Dr. Merck’s credibility has certainly been damaged by these two cases coming one right after the other. Overzealous and perhaps a little sloppy? Maybe. Deliberate malfeasance, as some have accused her of? I think not. I hope that she, and the adolescent field of animal forensics, have the resilience to recover and forge ahead with their mission of protecting animals, perhaps a little more carefully in the future. The animals need them. They need all the help they can get.
On a happier note, husband Paul and I just enjoyed a lovely two days on a trip to York, Pennsylvania and back.

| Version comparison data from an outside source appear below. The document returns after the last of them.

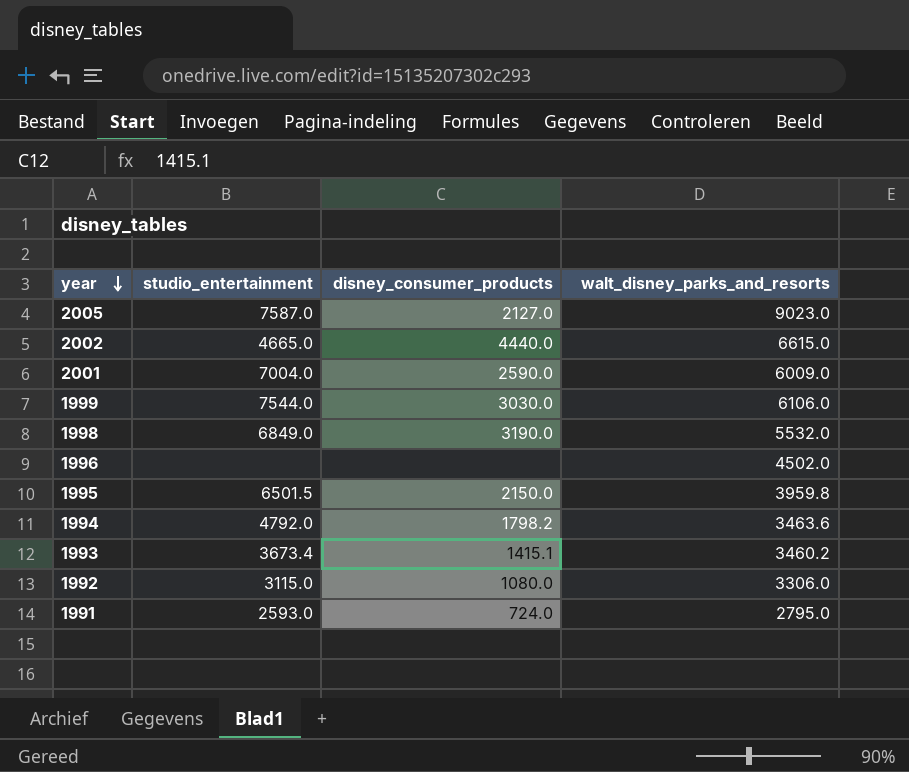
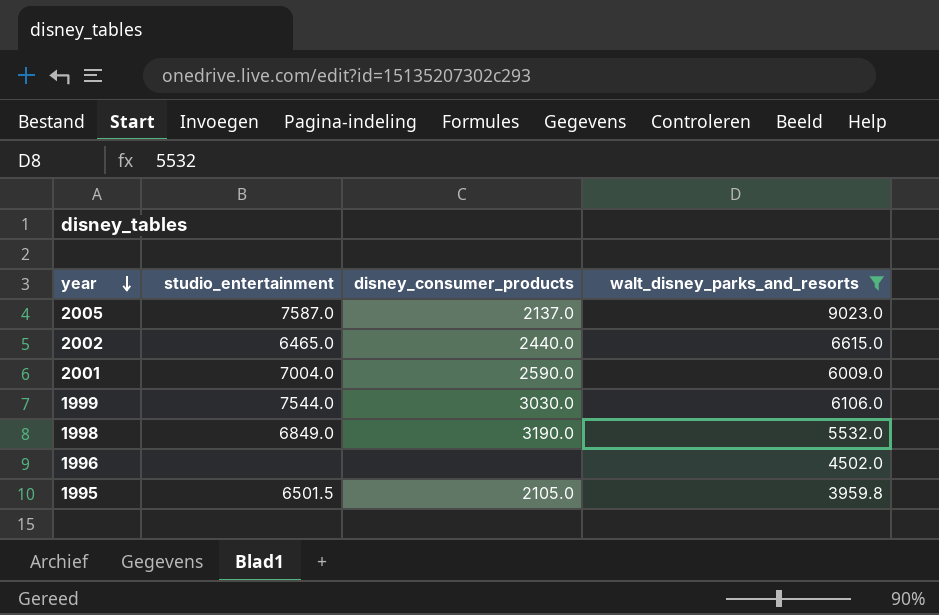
filter: none -> walt_disney_parks_and_resorts >= 3959.8
2005 | disney_consumer_products: 2127.0 -> 2137.0
2002 | studio_entertainment: 4665.0 -> 6465.0
2002 | disney_consumer_products: 4440.0 -> 2440.0
1995 | disney_consumer_products: 2150.0 -> 2105.0

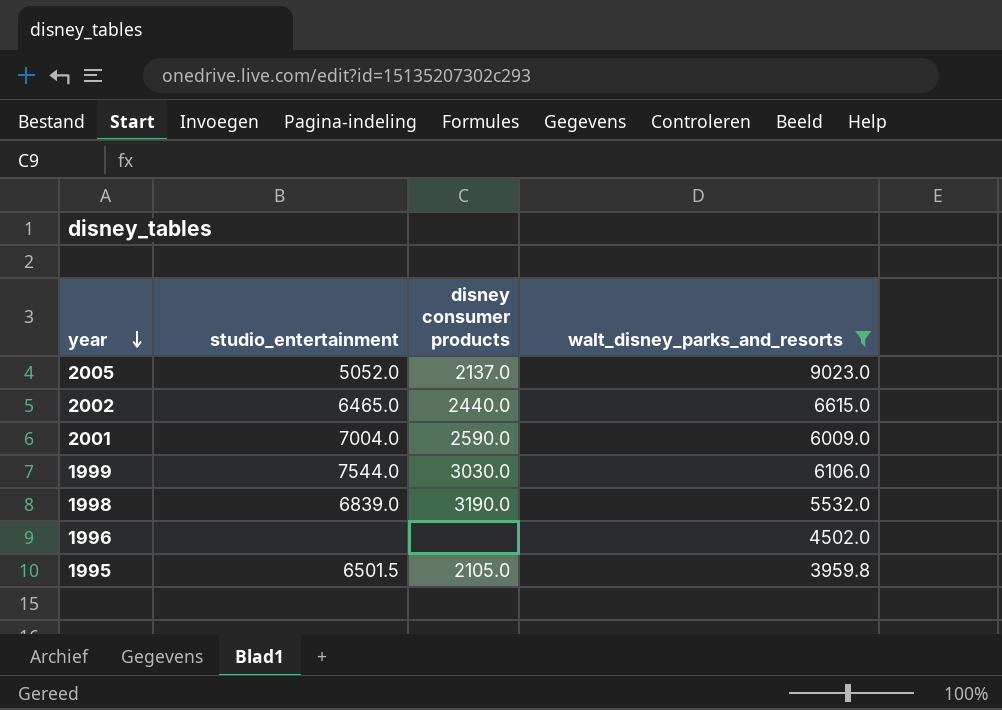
column name: disney_consumer_products -> disney consumer products
2005 | studio_entertainment: 7587.0 -> 5052.0
1998 | studio_entertainment: 6849.0 -> 6839.0

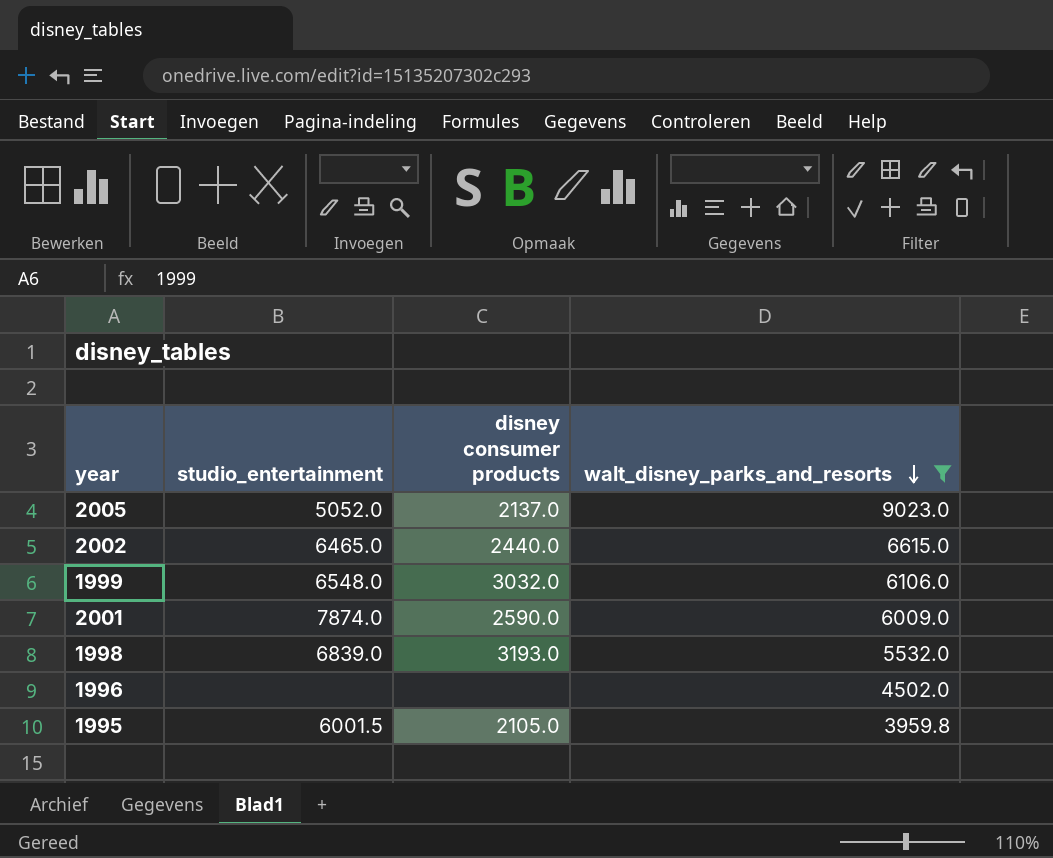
row order: year descending -> walt_disney_parks_and_resorts descending
1999 | studio_entertainment: 7544.0 -> 6548.0
1999 | disney consumer products: 3030.0 -> 3032.0
2001 | studio_entertainment: 7004.0 -> 7874.0
1998 | disney consumer products: 3190.0 -> 3193.0
1995 | studio_entertainment: 6501.5 -> 6001.5

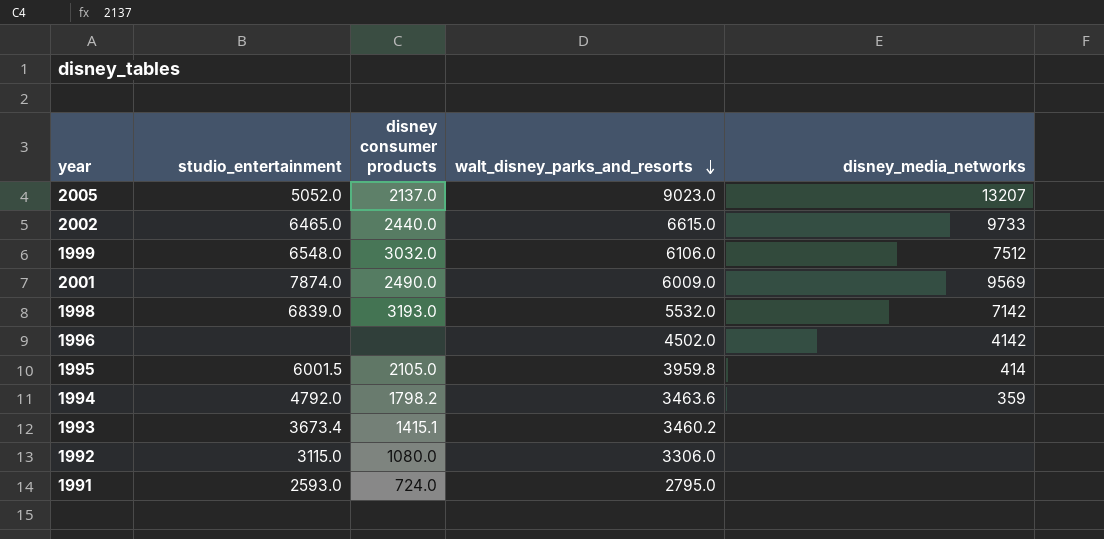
filter: walt_disney_parks_and_resorts >= 3959.8 -> none
column disney_media_networks | position: none -> 5
2001 | disney consumer products: 2590.0 -> 2490.0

We gave ourselves an early Christmas present and drove up to see Bill Engvall (of Blue Collar Comedy Tour fame) at the Strand Theater, and spent the night at the historic Yorktowne Hotel.
We stopped for lunch on the way up and back at the Cozy Restaurant in Thurmont, Maryland, (wonderful food, and an almost endless lunch buffet!) and were met halfway home with one of the early snowstorms that have been plaguing the country.
Glad we were in the Blazer, with 4-wheel drive. Glad Paul was driving, not me!
Glad we made it home safe, and the alarming phone report from my assistant, Shirley, of a strong smell of gas in our house, was just an empty propane tank, resolved by the time we arrived home, with all the animals safe.
It’s always a challenge to take time away from the farm – what with our menagerie of 5 dogs, 3 cats, 5 horses, a donkey, a pot-bellied pig and 4 boarded horses. Sometimes it doesn’t seem worth it – until we finally get away and realize how important it is to take time for ourselves.
This holiday season, if you can, give yourself the gift of time with your loved ones. The memories are presents that lasts forever, and they never lose their value. I hope you all have the happiest of holiday times with your friends and families, two-legged and four.